(Supplied records)

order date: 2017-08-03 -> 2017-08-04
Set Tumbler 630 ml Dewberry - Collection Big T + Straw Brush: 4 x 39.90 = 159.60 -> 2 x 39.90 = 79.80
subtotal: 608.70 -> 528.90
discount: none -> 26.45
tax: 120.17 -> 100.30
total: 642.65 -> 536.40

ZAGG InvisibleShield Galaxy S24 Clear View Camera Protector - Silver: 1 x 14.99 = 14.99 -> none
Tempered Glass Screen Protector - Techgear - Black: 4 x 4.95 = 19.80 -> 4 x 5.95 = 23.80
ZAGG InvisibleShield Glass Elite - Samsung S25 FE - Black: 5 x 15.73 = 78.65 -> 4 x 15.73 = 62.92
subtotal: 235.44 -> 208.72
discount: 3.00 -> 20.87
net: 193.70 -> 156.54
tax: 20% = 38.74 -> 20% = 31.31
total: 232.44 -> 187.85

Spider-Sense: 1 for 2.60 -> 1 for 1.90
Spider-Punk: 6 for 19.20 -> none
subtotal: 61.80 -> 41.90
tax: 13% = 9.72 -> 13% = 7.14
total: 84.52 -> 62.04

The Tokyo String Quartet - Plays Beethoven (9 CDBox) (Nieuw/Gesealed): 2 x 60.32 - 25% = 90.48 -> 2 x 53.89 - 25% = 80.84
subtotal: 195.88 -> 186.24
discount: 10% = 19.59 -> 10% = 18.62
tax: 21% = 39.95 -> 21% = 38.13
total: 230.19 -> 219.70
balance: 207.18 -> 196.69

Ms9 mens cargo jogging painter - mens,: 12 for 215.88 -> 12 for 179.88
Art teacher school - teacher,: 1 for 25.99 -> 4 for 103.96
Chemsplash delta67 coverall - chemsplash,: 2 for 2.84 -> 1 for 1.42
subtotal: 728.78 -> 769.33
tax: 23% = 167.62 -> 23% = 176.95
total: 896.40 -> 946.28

(End Supplied records)

◆ Problem
Exact copies of every record are required, so retype them in full.

◆ Solution to the problem
order date: 2017-08-03 -> 2017-08-04
Set Tumbler 630 ml Dewberry - Collection Big T + Straw Brush: 4 x 39.90 = 159.60 -> 2 x 39.90 = 79.80
subtotal: 608.70 -> 528.90
discount: none -> 26.45
tax: 120.17 -> 100.30
total: 642.65 -> 536.40

ZAGG InvisibleShield Galaxy S24 Clear View Camera Protector - Silver: 1 x 14.99 = 14.99 -> none
Tempered Glass Screen Protector - Techgear - Black: 4 x 4.95 = 19.80 -> 4 x 5.95 = 23.80
ZAGG InvisibleShield Glass Elite - Samsung S25 FE - Black: 5 x 15.73 = 78.65 -> 4 x 15.73 = 62.92
subtotal: 235.44 -> 208.72
discount: 3.00 -> 20.87
net: 193.70 -> 156.54
tax: 20% = 38.74 -> 20% = 31.31
total: 232.44 -> 187.85

Spider-Sense: 1 for 2.60 -> 1 for 1.90
Spider-Punk: 6 for 19.20 -> none
subtotal: 61.80 -> 41.90
tax: 13% = 9.72 -> 13% = 7.14
total: 84.52 -> 62.04

The Tokyo String Quartet - Plays Beethoven (9 CDBox) (Nieuw/Gesealed): 2 x 60.32 - 25% = 90.48 -> 2 x 53.89 - 25% = 80.84
subtotal: 195.88 -> 186.24
discount: 10% = 19.59 -> 10% = 18.62
tax: 21% = 39.95 -> 21% = 38.13
total: 230.19 -> 219.70
balance: 207.18 -> 196.69

Ms9 mens cargo jogging painter - mens,: 12 for 215.88 -> 12 for 179.88
Art teacher school - teacher,: 1 for 25.99 -> 4 for 103.96
Chemsplash delta67 coverall - chemsplash,: 2 for 2.84 -> 1 for 1.42
subtotal: 728.78 -> 769.33
tax: 23% = 167.62 -> 23% = 176.95
total: 896.40 -> 946.28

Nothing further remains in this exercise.